How much Jeunet is too much Jeunet? MicMacs answered that question for me most definitively. Jean-Pierre Jeunet at his most Jeunetiest, MicMacs is a hyperactive Rube Goldbergian bit of whimsical fluff about… the horrors of land mines. When a mild-mannered video store clerk gets a stray bullet in his head he opts to take a unique form of revenge – going after the company that made the bullet. Along the way he falls in with a veritable circus sideshow of weirdos, living in a repurposed junk pile. Together they take the long way around to giving the execs their comeuppance. 

It’s all so overwhelming. MicMacs is a movie turned up to 12, an endless barrage of rusty metal and wacky contraptions, filled with twee characters living saccharine oddball lives. There’s not a moment in MicMacs that feels real, and I don’t mean that in a ‘I don’t believe that happened!’ sense but in a ‘None of these people feel like anything but quirk conglomerations.’ It’s false, trite, and ultimately boring.
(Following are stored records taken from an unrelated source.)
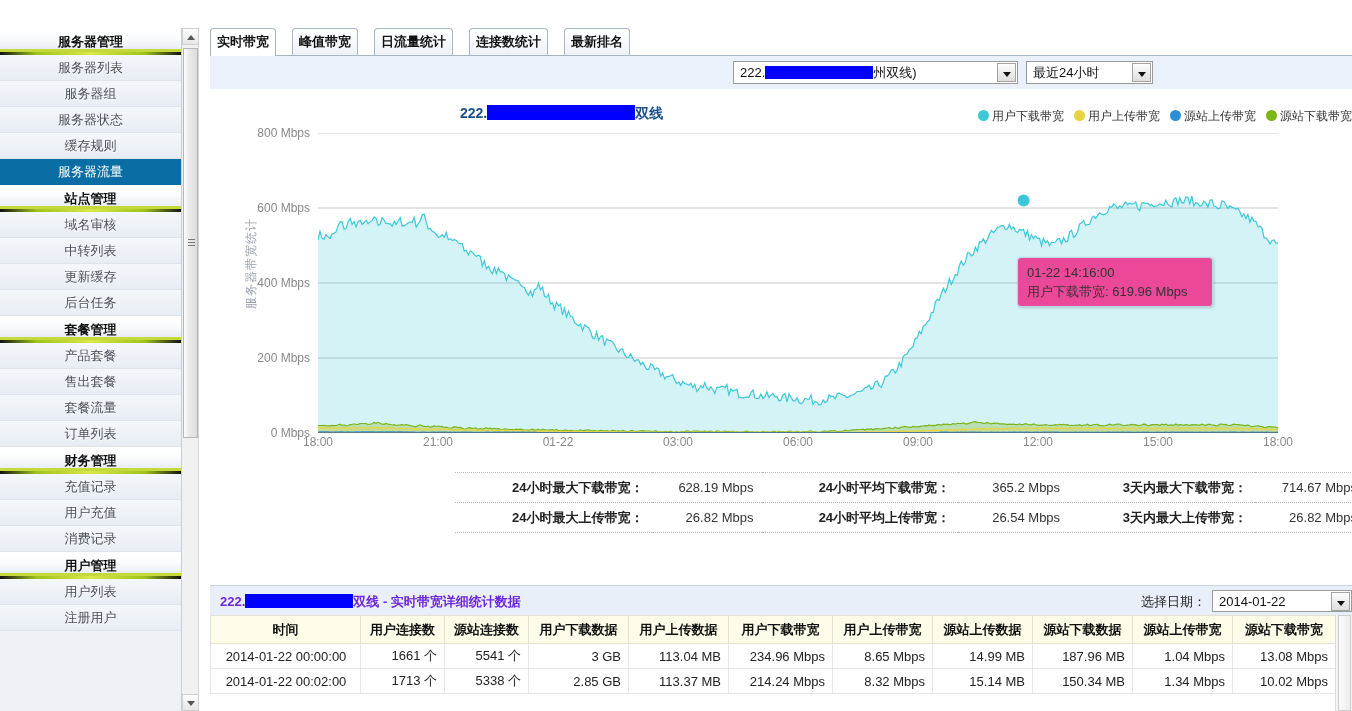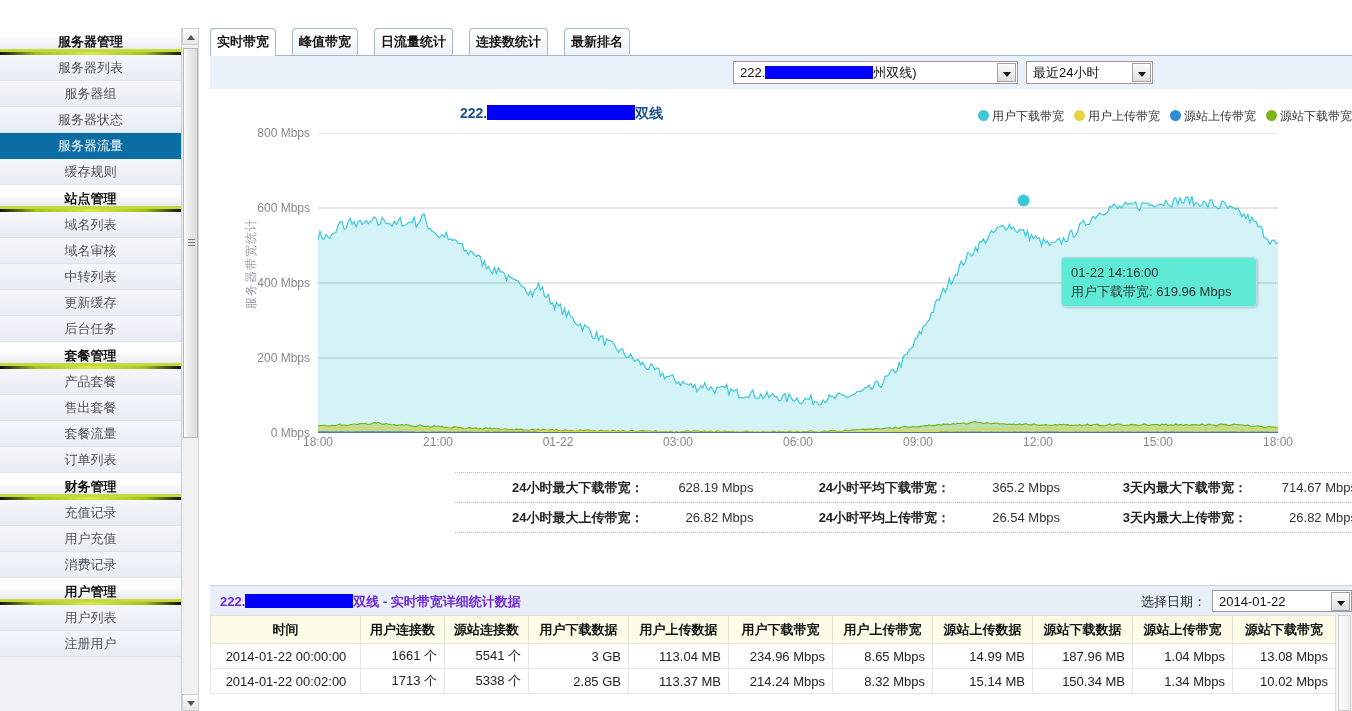--- a/index.html
+++ b/index.html
@@ -320,8 +320,8 @@
       <div class="nav-item">服务器列表</div>
       <div class="nav-item">服务器组</div>
       <div class="nav-item">服务器状态</div>
+      <div class="nav-item">缓存规则</div>
       <div class="nav-item active">服务器流量</div>
-      <div class="nav-item">缓存规则</div>
       <div class="grp-header">站点管理</div>
       <div class="nav-item">域名列表</div>
       <div class="nav-item">域名审核</div>

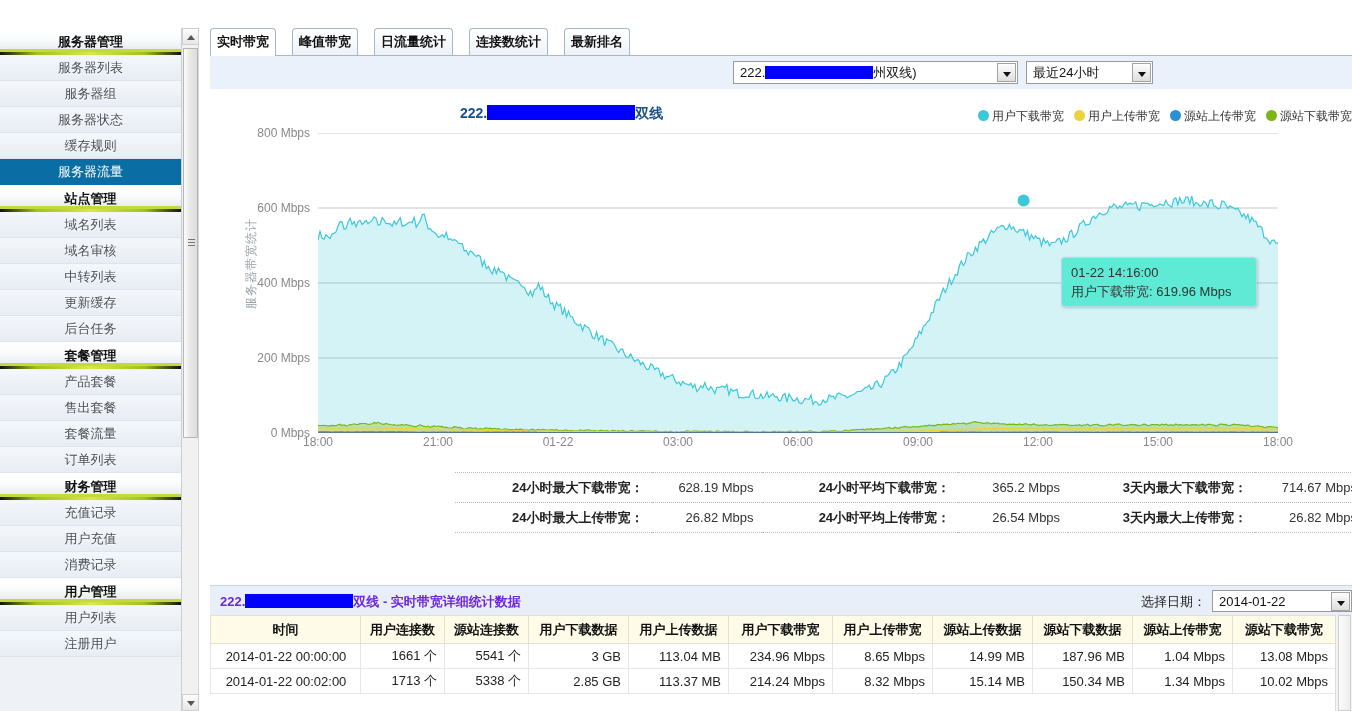--- a/index.html
+++ b/index.html
@@ -323,7 +323,6 @@
       <div class="nav-item">缓存规则</div>
       <div class="nav-item active">服务器流量</div>
       <div class="grp-header">站点管理</div>
-      <div class="nav-item">域名列表</div>
       <div class="nav-item">域名审核</div>
       <div class="nav-item">中转列表</div>
       <div class="nav-item">更新缓存</div>

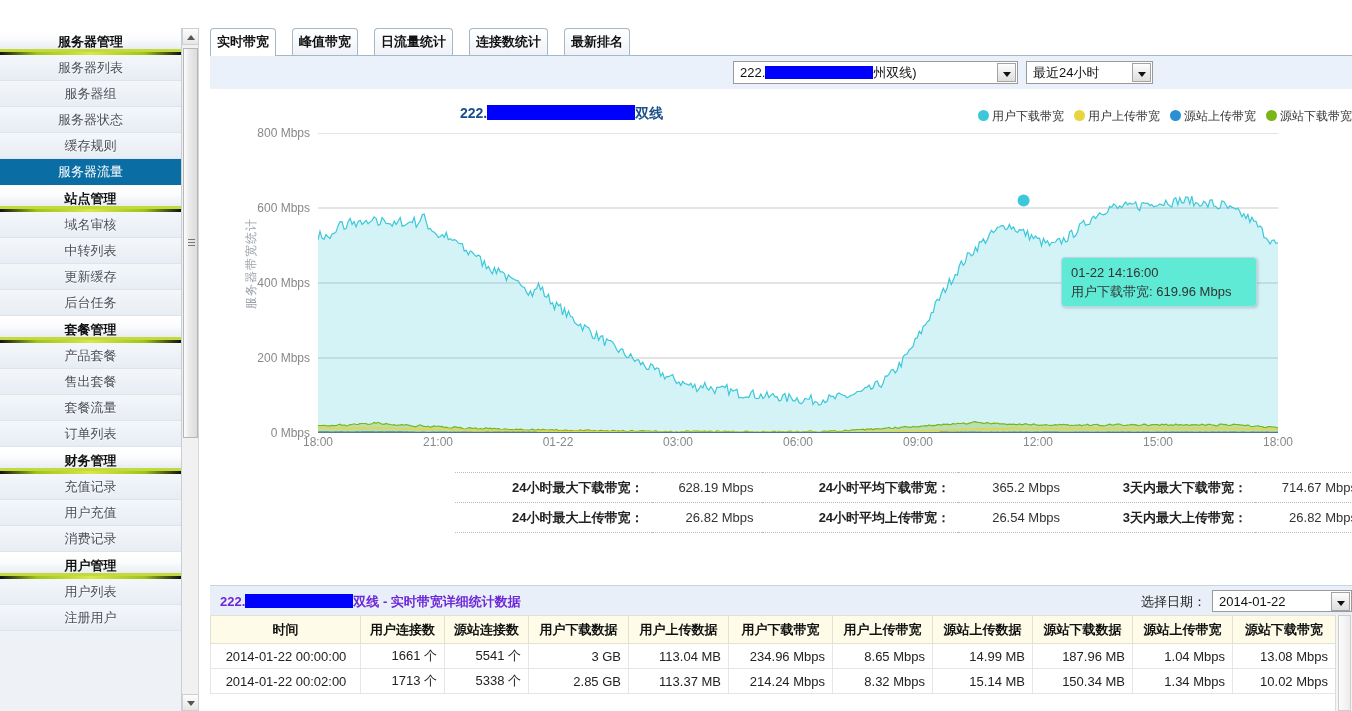--- a/index.html
+++ b/index.html
@@ -213,13 +213,12 @@
   #tooltip {
     position: absolute; left: 807px; top: 167px;
     width: 196px; height: 50px;
-    background: #5eead4;
+    background: #ec4899;
     border: 1px solid #b9d8e6;
     border-radius: 4px;
     box-shadow: 1px 1px 3px rgba(0,0,0,.18);
     padding: 5px 9px;
     z-index: 9;
-    margin-left: 44px;
   }
   #tooltip div { font-size: 13px; color: #333; line-height: 19px; white-space: nowrap;}
   #tooltip .v { color: #333; }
There will be many who disagree with me. Jeunet fully cracked out is what they’ve been waiting for. This is a film that’s all about the look, and for many folks that’s what they want. But it was almost impossible for me to sit through, especially because Jeunet’s style feels so cliched here. It’s everything you would expect, with all of the contraptions and pipes and dirt in just the right places. It’s the opposite of the liveliness of a film like The City of Lost Children or Amelie - everything feels plastic and placed and perfectly designed. There’s no messiness to this mess, and the art direction dies like overproduced punk rock. 

As for the characters, there’s not much to say as there isn’t much to them. There are quirks and deformities and ‘delightful’ oddities that allow them to stage elaborate heists and scams. But that’s about it; no one reads as having anything deeper going on beyond some occasionally trotted out cheap pathos. And that cheap pathos truly undermines the message that Jeunet is trying to send by couching it in emotional falseness and facile cheesiness. I don’t know that a movie about the horrors of landmines and arms dealers needs to be drenched in misery, but the sugar pop happy-go-lucky vibe of MicMacs just makes those horrors seem unpleasant and give you the urge to not even engage them.


For those looking for a concentrated, high-fructose corn syrup, low brain-power version of a Jean-Pierre Jeunet movie, MicMacs will fit the bill. For everybody else it’s an insufferable, stupid and irritating disaster.